User interface change data:
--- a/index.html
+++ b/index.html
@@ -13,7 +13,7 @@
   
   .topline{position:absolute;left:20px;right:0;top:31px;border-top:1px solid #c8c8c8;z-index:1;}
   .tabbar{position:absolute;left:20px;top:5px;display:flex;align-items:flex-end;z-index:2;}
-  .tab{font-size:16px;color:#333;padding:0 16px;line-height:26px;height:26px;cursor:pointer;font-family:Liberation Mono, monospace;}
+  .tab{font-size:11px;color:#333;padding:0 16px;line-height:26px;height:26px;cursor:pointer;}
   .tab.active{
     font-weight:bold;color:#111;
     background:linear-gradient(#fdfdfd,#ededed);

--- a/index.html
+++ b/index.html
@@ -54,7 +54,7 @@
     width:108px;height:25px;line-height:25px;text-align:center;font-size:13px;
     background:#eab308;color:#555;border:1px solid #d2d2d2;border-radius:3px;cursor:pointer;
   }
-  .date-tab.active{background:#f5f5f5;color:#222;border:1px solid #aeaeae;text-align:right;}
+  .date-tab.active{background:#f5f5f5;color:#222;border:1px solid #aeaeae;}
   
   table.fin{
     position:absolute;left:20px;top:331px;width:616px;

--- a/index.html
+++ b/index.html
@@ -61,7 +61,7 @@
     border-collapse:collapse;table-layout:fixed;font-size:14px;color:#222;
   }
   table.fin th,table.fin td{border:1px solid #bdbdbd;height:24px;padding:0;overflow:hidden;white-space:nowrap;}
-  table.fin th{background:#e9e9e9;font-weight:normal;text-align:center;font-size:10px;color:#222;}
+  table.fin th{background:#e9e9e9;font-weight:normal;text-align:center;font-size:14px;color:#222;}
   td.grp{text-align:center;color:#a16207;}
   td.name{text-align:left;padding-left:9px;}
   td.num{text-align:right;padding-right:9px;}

◆ Task requirements ◆
Print all the entries exactly as written.

◆ Exercise result ◆
--- a/index.html
+++ b/index.html
@@ -13,7 +13,7 @@
   
   .topline{position:absolute;left:20px;right:0;top:31px;border-top:1px solid #c8c8c8;z-index:1;}
   .tabbar{position:absolute;left:20px;top:5px;display:flex;align-items:flex-end;z-index:2;}
-  .tab{font-size:16px;color:#333;padding:0 16px;line-height:26px;height:26px;cursor:pointer;font-family:Liberation Mono, monospace;}
+  .tab{font-size:11px;color:#333;padding:0 16px;line-height:26px;height:26px;cursor:pointer;}
   .tab.active{
     font-weight:bold;color:#111;
     background:linear-gradient(#fdfdfd,#ededed);

--- a/index.html
+++ b/index.html
@@ -54,7 +54,7 @@
     width:108px;height:25px;line-height:25px;text-align:center;font-size:13px;
     background:#eab308;color:#555;border:1px solid #d2d2d2;border-radius:3px;cursor:pointer;
   }
-  .date-tab.active{background:#f5f5f5;color:#222;border:1px solid #aeaeae;text-align:right;}
+  .date-tab.active{background:#f5f5f5;color:#222;border:1px solid #aeaeae;}
   
   table.fin{
     position:absolute;left:20px;top:331px;width:616px;

--- a/index.html
+++ b/index.html
@@ -61,7 +61,7 @@
     border-collapse:collapse;table-layout:fixed;font-size:14px;color:#222;
   }
   table.fin th,table.fin td{border:1px solid #bdbdbd;height:24px;padding:0;overflow:hidden;white-space:nowrap;}
-  table.fin th{background:#e9e9e9;font-weight:normal;text-align:center;font-size:10px;color:#222;}
+  table.fin th{background:#e9e9e9;font-weight:normal;text-align:center;font-size:14px;color:#222;}
   td.grp{text-align:center;color:#a16207;}
   td.name{text-align:left;padding-left:9px;}
   td.num{text-align:right;padding-right:9px;}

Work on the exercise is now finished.